2. Infrastructure-level protection in AWS

Protecting any computing infrastructure requires a layered or defense-in-depth approach.

  • The layers are typically divided into
    • physical,
    • network (perimeter and internal),
    • system (or host),
    • application,
    • and data.
  • In an Infrastructure as a Service (IaaS) environment, AWS is responsible for security ‘of’ the cloud including the physical perimeter, hardware, compute, storage and networking
  • while customers are responsible for security ‘in’ the cloud, or on layers above the hypervisor.
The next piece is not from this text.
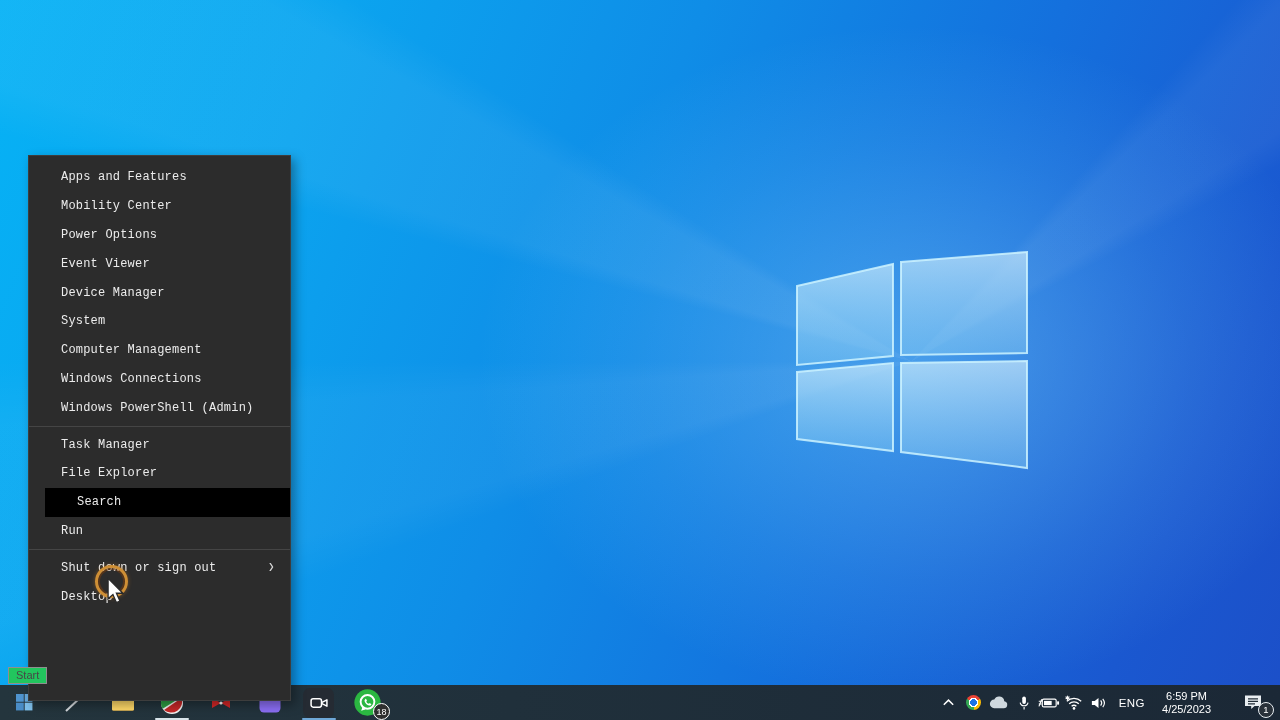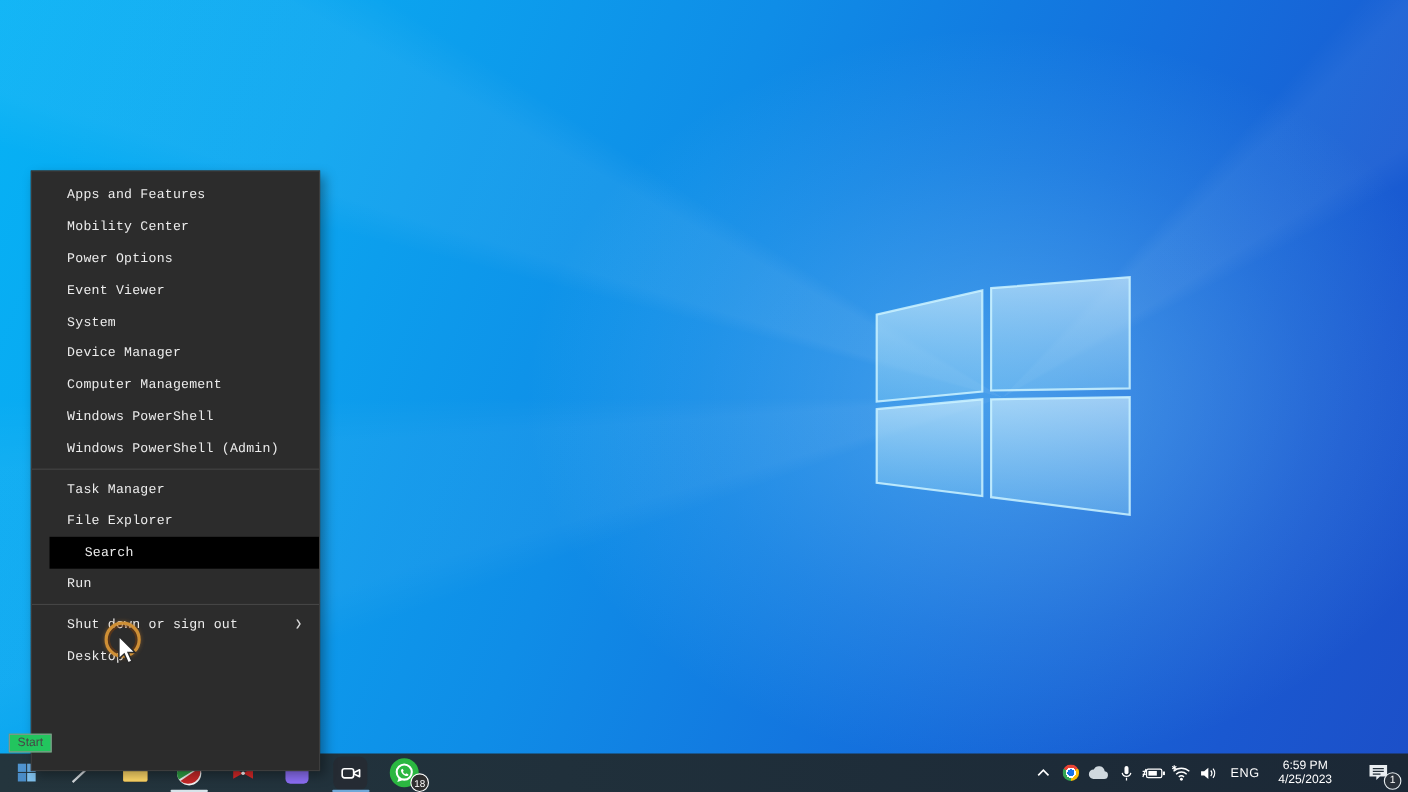"System" div.menu-item { order: before "Device Manager" -> after "Device Manager" }
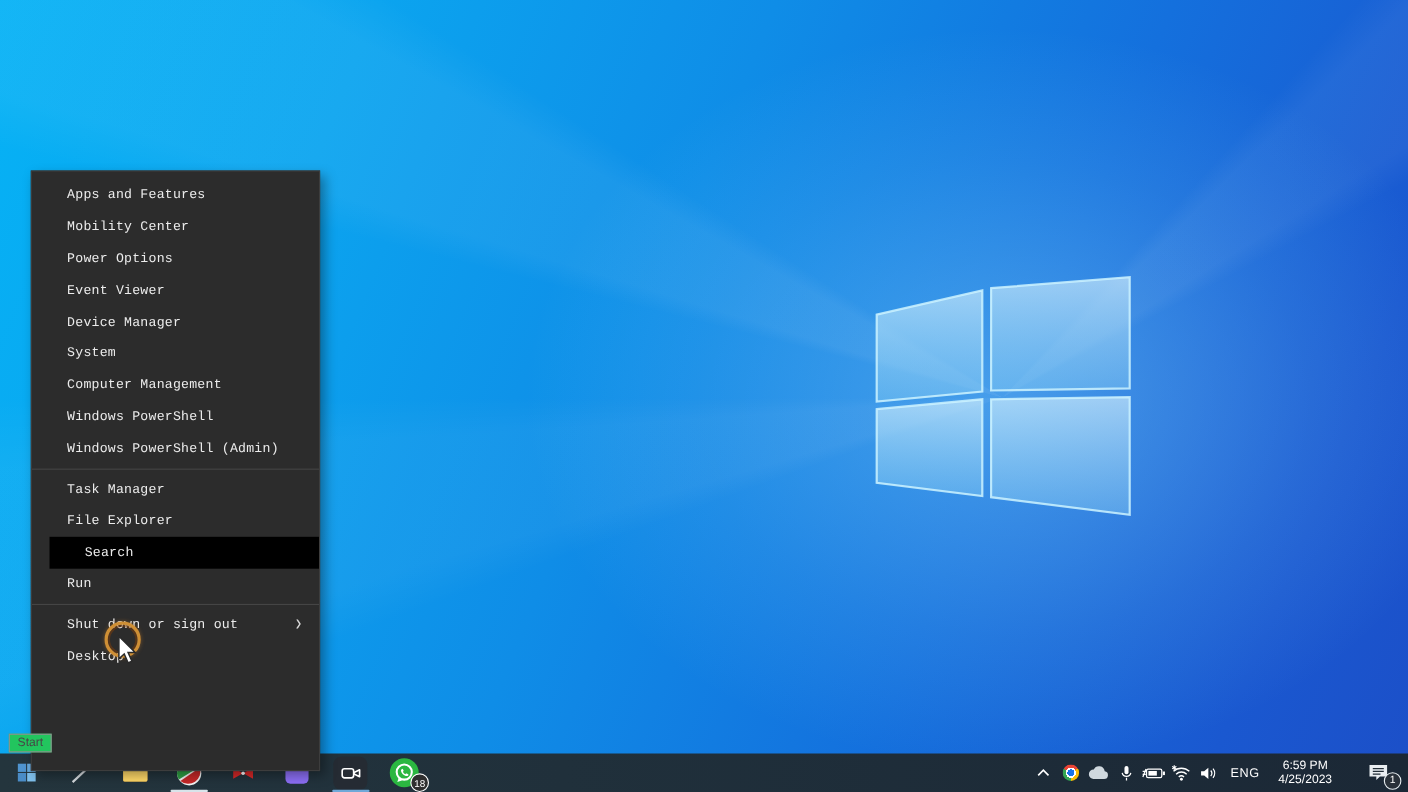"Windows PowerShell" span { text: PowerShell -> Connections }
This includes the operating system, perimeter and internal network, application and data.

Infrastructure protection requires defining:

  • trust boundaries

    (e.g., network boundaries and packet filtering),

  • system security configuration and maintenance

    (e.g., hardening and patching),

  • operating system authentication and authorizations

    (e.g., users, keys, and access levels),

  • and other appropriate policy enforcement points (e.g., web application firewalls and/or API gateways).

The key AWS service that supports service-level protection is AWS Identity and Access Management (IAM) while Virtual Private Cloud (VPC) is the fundamental service that contributes to securing infrastructure hosted on AWS.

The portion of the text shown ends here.